$5,000,000 Settlement
Our client was a 26 year old theatre stage hand contracted to a Broadway musical. After one of the performances, it was discovered that a large spot light attached to the ceiling above the stage had blown out. The stage hand (our client), was told to change the light which was 35 feet above the stage floor. To accomplish this, he was provided with a boson’s chair that was tied with a large rope and looped through a metal wheel that was attached to a hook mounted on the ceiling. He sat in the chair and was lifted up by three co-workers who pulled him up on the rope. Once at the ceiling, he reached over to remove the burnt-out bulb. Stretching out, he lost his balance, slipped out of the chair, and fell 35-feet, landing hard on his back, causing him to sustain a spinal cord injury.

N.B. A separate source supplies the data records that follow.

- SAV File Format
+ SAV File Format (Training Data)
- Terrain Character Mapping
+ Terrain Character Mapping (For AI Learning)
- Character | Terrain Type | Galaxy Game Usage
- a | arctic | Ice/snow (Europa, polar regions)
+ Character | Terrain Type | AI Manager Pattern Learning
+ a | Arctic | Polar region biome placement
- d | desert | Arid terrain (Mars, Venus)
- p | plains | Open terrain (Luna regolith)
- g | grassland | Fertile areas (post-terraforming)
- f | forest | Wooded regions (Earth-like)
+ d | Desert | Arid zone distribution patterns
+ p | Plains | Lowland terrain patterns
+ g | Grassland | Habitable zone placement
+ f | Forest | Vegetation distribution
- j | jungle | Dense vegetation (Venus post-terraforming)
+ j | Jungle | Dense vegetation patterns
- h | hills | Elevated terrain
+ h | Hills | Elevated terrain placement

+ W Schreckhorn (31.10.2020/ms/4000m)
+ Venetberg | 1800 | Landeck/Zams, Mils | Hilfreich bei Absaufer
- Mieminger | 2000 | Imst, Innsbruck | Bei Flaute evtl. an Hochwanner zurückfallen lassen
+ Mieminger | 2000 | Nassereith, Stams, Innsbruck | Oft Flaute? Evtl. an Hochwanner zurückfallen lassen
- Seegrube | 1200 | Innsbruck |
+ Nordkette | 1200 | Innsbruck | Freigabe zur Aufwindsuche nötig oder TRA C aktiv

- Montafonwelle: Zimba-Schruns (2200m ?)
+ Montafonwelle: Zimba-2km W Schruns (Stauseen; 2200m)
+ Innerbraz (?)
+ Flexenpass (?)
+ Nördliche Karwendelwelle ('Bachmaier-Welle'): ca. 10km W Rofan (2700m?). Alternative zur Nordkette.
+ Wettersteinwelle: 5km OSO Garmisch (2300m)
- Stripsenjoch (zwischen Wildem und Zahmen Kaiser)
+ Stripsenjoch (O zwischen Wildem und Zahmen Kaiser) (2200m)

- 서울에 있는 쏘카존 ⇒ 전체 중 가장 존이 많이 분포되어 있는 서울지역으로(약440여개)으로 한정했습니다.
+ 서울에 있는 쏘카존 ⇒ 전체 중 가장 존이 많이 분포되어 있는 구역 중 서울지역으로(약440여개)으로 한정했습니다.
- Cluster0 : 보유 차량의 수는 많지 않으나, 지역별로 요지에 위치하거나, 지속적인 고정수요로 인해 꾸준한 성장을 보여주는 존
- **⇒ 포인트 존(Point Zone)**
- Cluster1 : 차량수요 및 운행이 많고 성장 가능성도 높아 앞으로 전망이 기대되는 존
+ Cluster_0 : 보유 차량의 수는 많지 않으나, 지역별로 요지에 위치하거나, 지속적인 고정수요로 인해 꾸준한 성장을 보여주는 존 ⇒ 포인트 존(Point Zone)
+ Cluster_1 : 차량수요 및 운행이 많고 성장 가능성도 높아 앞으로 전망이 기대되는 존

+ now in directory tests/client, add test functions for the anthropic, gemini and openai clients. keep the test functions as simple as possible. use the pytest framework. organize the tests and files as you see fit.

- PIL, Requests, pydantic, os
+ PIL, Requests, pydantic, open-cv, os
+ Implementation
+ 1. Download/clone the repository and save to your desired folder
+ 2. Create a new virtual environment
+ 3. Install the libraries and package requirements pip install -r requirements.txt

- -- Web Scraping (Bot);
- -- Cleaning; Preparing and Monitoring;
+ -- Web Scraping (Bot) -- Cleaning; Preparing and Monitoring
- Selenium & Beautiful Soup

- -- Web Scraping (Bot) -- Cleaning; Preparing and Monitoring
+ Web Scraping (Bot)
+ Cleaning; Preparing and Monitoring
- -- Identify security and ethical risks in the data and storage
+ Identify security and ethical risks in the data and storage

A lawsuit was brought against the theatre claiming that it failed to provide safety features in the ceiling frame above the stage of the theatre. In defense it was asserted that the claim was exclusively with workers compensation, but that in any event the theatre’s stage ceiling design was safe. To counter the defense, we engaged one of the nation’s most reputable model makers who created an exact replica of all hooks, belts, pulleys, and exacting details of the theatre’s stage construction. Armed with that, our trial team was able to point out to the jury, the exact flaw in the structure of the stage’s ceiling. Into the sixth day of trial, and after long and difficult negotiations, the defense finally made the offer that settled this most challenging case.